Le chemin de croix des disquaires

Thomas Duchaine, La Quête, Québec, juin 2016

Les disquaires indépendants sont en voie de disparition au Québec. En effet, les derniers chiffres publiés sur cette question indiquent qu’il n’en resterait plus qu’une soixantaine, alors qu’ils étaient environ 700 dans les années 1980. À Québec, on ne recense plus qu’une poignée de disquaires,essentiellement nichés dans les quartiers centraux. Mais, après la disparition du vinyle (qui fait un retour), l’hécatombe du CD et la dématérialisation de la musique vers le Web, voilà qu’un nouveau danger pointe à l’horizon.

Patrice Julien, propriétaire du Rock’n livre sur la rue Saint-Joseph, est catégorique. « Le plus gros problème, en ce moment, c’est la hausse des taxes commerciales ; ce n’est pas tant le chiffre d’affaires qui diminue, mais les frais fixes qui augmentent », explique-t-il. Benoît Huot, propriétaire de CD Mélomane sur la rue Saint-Jean, est du même avis et il ne s’inquiète pas seulement du sort des disquaires. « Si les autorités ne réagissent pas pour protéger les commerçants indépendants, ce sont les grandes bannières qui vont s’installer. » Cette situation fait craindre le pire à Patrice Julien qui soutient que ce qui fait la personnalité d’une rue de centre-ville, ce n’est pas les franchises de grandes chaînes, mais les commerces indépendants. « Les gens veulent voir des commerces différents d’une rue à l’autre. S’il n’y a que des franchises, les gens ne se déplaceront plus pour des commerces qu’ils retrouvent partout », déplore-t-il.

 

Une séquence frustrante
Depuis la fin des années 1980, la vie dans le monde du disque n’est pas de tout repos. D’abord, les vinyles ont disparu des étalages. « Du jour au lendemain, on nous a dit que le vinyle, ce n’était plus bon », se rappelle Benoît Huot. En Europe, pourtant, ce n’était pas le cas. En Amérique, le CD a désormais pris toute la place, mais voilà qu’arrive le graveur de CD\DVD. Fort coûteux au début, il s’est rapidement démocratisé pour devenir un appareil standard sur les ordinateurs personnels. « C’est à partir de cette période que les disquaires ont commencé à avoir de la misère », explique le propriétaire de CD Mélomane. « Et l’industrie a mal réagi. Elle aurait dû réduire les prix rapidement, mais, au contraire, la plupart des gros joueurs ont [augmenté] leurs prix, une erreur inexplicable », ajoute-t-il. Patrice Julien est lui aussi convaincu que les gens seraient restés fidèles au CD si l’industrie avait bien évalué le danger des copies gravées. « Ils ont dormi sur la switch », lance sans ambages le propriétaire du Rock’n livre.
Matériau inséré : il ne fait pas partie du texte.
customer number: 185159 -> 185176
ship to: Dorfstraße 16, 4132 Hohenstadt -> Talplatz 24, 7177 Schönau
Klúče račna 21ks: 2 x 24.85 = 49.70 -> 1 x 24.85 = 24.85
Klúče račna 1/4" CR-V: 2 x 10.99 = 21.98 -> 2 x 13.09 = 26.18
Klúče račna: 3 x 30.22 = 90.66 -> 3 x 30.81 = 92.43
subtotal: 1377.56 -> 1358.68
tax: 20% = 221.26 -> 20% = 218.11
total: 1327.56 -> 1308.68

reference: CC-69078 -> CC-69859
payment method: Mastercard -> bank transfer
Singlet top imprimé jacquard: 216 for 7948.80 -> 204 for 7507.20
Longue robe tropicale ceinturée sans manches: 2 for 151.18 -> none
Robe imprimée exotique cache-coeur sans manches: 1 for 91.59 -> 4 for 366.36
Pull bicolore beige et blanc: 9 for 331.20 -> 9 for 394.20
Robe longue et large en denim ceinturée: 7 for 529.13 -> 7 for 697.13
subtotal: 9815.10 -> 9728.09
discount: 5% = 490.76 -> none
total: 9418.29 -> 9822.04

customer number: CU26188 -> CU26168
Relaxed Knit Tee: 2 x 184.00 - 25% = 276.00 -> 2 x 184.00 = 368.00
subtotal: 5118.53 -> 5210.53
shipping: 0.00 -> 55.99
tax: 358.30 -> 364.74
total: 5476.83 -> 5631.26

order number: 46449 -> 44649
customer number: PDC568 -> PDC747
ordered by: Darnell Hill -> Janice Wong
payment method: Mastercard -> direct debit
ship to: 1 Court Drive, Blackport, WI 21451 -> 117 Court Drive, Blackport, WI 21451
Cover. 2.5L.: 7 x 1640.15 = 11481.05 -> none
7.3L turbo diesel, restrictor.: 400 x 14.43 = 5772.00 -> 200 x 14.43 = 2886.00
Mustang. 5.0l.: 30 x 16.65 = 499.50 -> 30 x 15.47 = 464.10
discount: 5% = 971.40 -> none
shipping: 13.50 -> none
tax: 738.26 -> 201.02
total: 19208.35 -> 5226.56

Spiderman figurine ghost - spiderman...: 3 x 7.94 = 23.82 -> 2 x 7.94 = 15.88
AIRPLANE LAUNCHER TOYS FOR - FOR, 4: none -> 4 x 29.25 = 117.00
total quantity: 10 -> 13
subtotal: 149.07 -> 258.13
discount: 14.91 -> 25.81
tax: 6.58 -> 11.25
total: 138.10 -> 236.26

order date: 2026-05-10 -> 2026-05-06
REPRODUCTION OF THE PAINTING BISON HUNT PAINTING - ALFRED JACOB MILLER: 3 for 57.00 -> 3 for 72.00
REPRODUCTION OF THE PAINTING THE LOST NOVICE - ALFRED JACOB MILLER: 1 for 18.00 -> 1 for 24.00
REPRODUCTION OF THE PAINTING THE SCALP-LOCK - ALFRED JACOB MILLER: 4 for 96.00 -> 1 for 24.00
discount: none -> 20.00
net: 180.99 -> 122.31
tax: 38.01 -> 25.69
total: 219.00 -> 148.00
Mais, vraisemblablement, le CD était condamné, avec la dématérialisation de la musique sur Internet. La lenteur des connexions a permis au CD de perdurer un peu, mais, avec l’amélioration des technologies, il est aujourd’hui à l’agonie. « Un disque d’or, aujourd’hui, ce n’est pas le même
chiffre de vente qu’avant », illustre Patrice Julien.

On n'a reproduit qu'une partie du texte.